Although not typically thought to sustain cell adhesion and expansion, liquid substrates have recently been shown to support such phenotypes, providing protein nanosheets could be assembled at corresponding liquidliquid interfaces. However, the precise mechanical properties required from such quasi-2D nanoassemblies and how these correlate with molecular structure and nanoscale architecture has remained unclear.
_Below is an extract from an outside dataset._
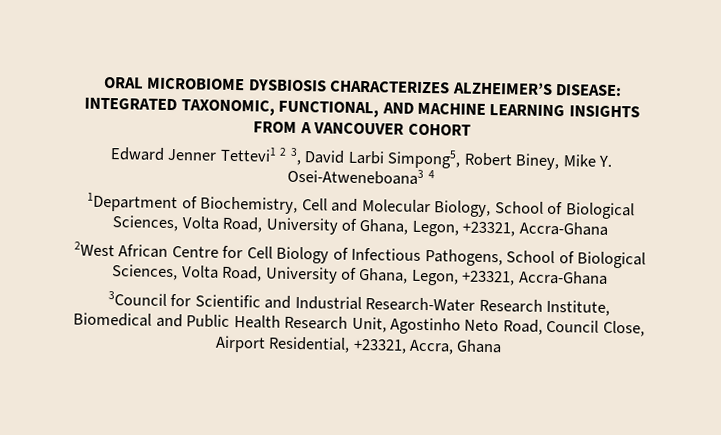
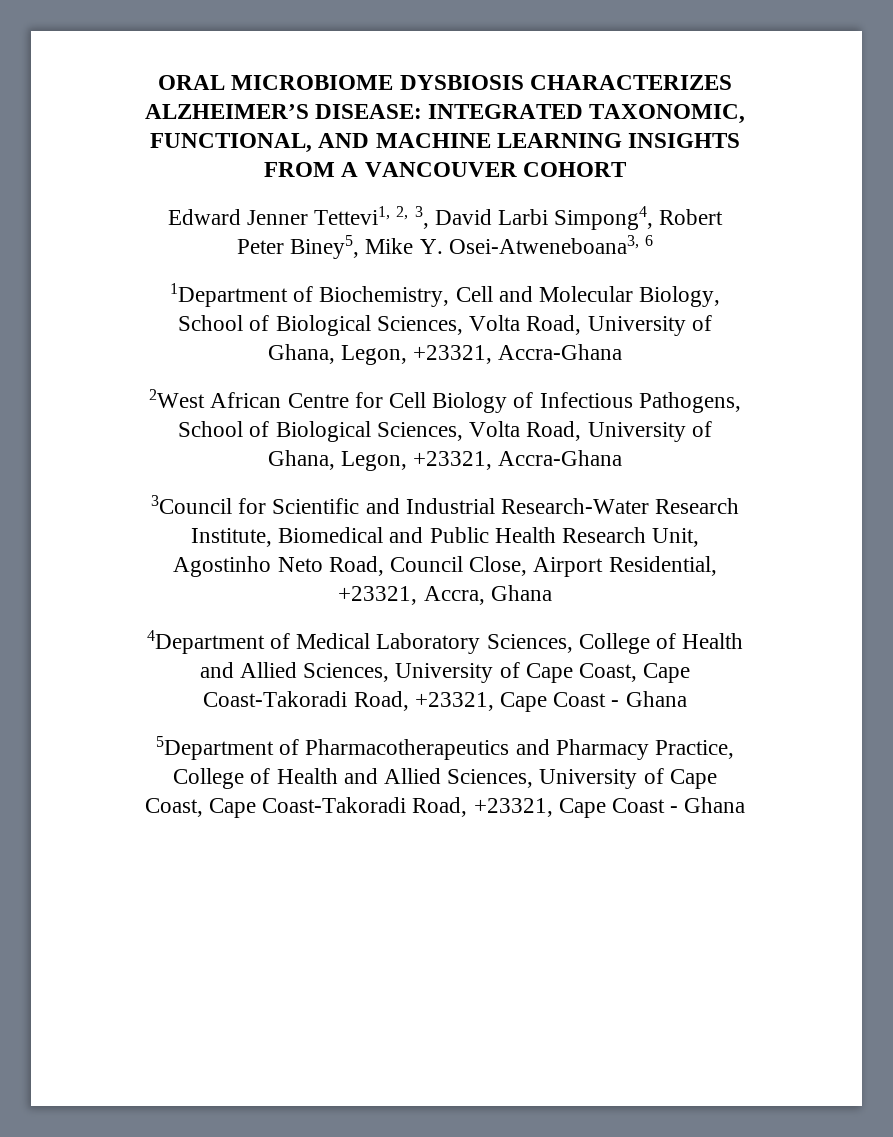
- Edward Jenner Tettevi1 2 3, David Larbi Simpong5, Robert Biney, Mike Y. Osei-Atweneboana3 4
+ Edward Jenner Tettevi1, 2, 3, David Larbi Simpong4, Robert Peter Biney5, Mike Y. Osei-Atweneboana3, 6
+ 4Department of Medical Laboratory Sciences, College of Health and Allied Sciences, University of Cape Coast, Cape Coast-Takoradi Road, +23321, Cape Coast - Ghana
+ 5Department of Pharmacotherapeutics and Pharmacy Practice, College of Health and Allied Sciences, University of Cape Coast, Cape Coast-Takoradi Road, +23321, Cape Coast - Ghana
In this report, we screen a broad range of surfactants, proteins, oils and cell types and correlate interfacial mechanical properties with stem cell expansion. Correlations suggest an impact of interfacial viscoelasticity on the regulation of such behaviour. We combine interfacial rheology and magnetic tweezer-based interfacial microrheology to characterise the viscoelastic profile of protein nanosheets assembled at liquid-liquid interfaces. Based on neutron reflectometry and transmission electron microscopy data, we propose that the amorphous nanoarchitecture of quasi-2D protein nanosheets controls their multi-scale viscoelasticity which, in turn, correlates with cell expansion. This understanding paves the way for the rational design of protein nanosheets for microdroplet and bioemulsion-based stem cell manufacturing and screening platforms.

Automated summary

Although liquid substrates are not typically believed to support cell adhesion and expansion, recent studies have shown that they can do so by assembling protein nanosheets at liquid-liquid interfaces. However, the mechanical properties required for such quasi-2D nanoassemblies and their correlation with molecular structure and nanoscale architecture are still unclear. In this study, we screened various surfactants, proteins, oils, and cell types, and correlated the interfacial mechanical properties with stem cell expansion. The results suggest that interfacial viscoelasticity has an impact on regulating cell behavior. By using interfacial rheology and magnetic tweezer-based interfacial microrheology, we characterized the viscoelastic profile of protein nanosheets assembled at liquid-liquid interfaces. Based on neutron reflectometry and transmission electron microscopy data, we propose that the amorphous nanoarchitecture of quasi-2D protein nanosheets controls their multi-scale viscoelasticity, which correlates with cell expansion. This understanding provides insights for the rational design of protein nanosheets for stem cell manufacturing and screening platforms based on microdroplets and bioemulsions.